Case 63 - Cushing Syndrome Associated With Ectopic Corticotropin and Corticotropin-Releasing Hormone–Secreting Pheochromocytoma

Abstract

Most patients with corticotropin (ACTH)-dependent Cushing syndrome (CS) will have an ACTH-secreting pituitary microadenoma. Approximately 15% of patients with ACTH-dependent CS have an ectopic source of ACTH secretion. The most common neoplasms associated with ectopic ACTH secretion are bronchial carcinoid (≈25%), pancreatic neuroendocrine tumor (≈16%), occult and unlocalized tumor (≈16%), small cell lung cancer (≈11%), medullary thyroid carcinoma (≈9%), other neuroendocrine tumors (≈7%), thymic carcinoid (≈5%), and pheochromocytoma (≈3%).
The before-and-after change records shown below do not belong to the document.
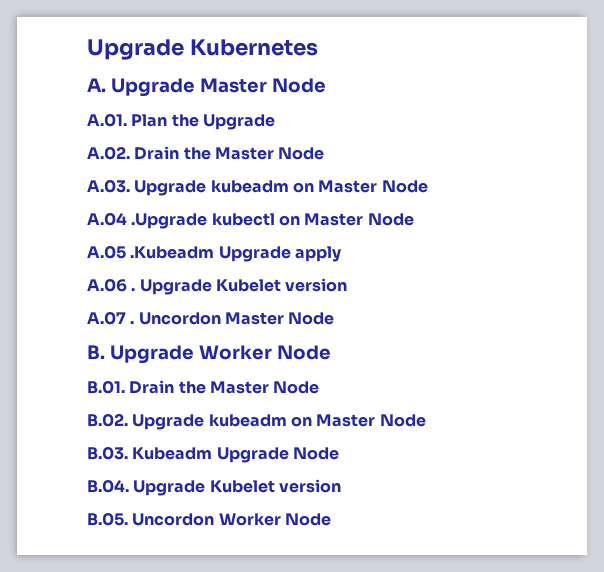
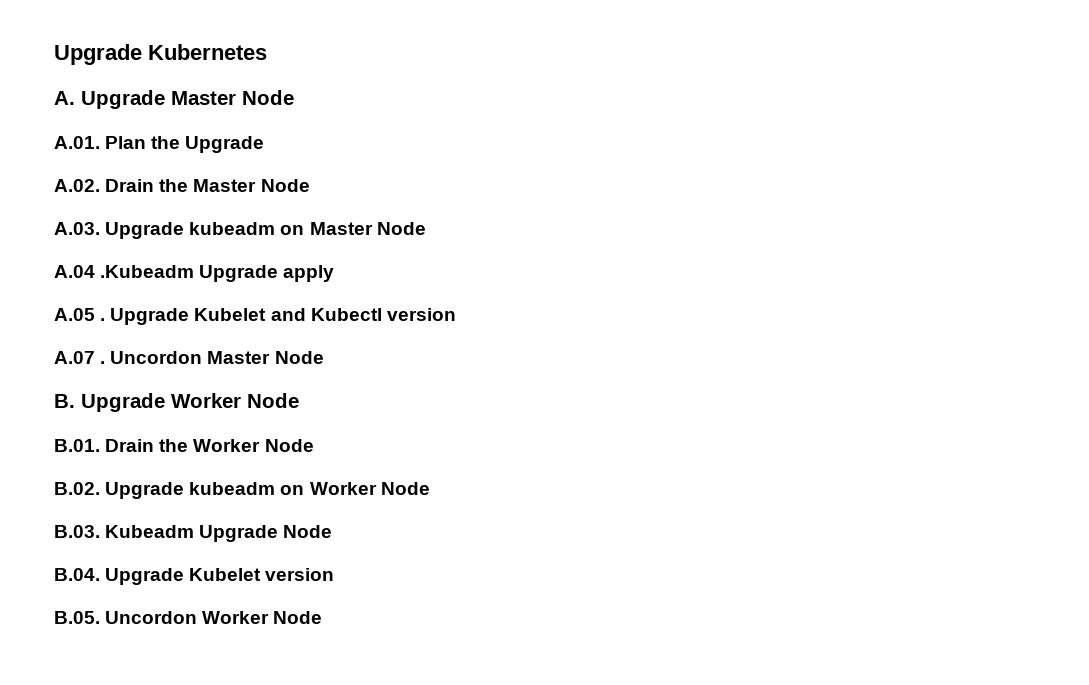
- A.04 .Upgrade kubectl on Master Node
- A.05 .Kubeadm Upgrade apply
+ A.04 .Kubeadm Upgrade apply
- A.06 . Upgrade Kubelet version
+ A.05 . Upgrade Kubelet and Kubectl version
- B.01. Drain the Master Node
+ B.01. Drain the Worker Node
- B.02. Upgrade kubeadm on Master Node
+ B.02. Upgrade kubeadm on Worker Node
The main clues that a patient may have ectopic ACTH-dependent CS include severe CS as evidenced by spontaneous hypokalemia and 24-hour urinary free cortisol (UFC) >1000 mcg, rapid onset of CS (sometimes so rapid that there is not time to develop the typical physical stigmata of CS), previous diagnosis of a neuroendocrine tumor, and male sex. Herein we present a case of ectopic secretion of ACTH and corticotropin-releasing hormone (CRH) from a pheochromocytoma causing severe CS.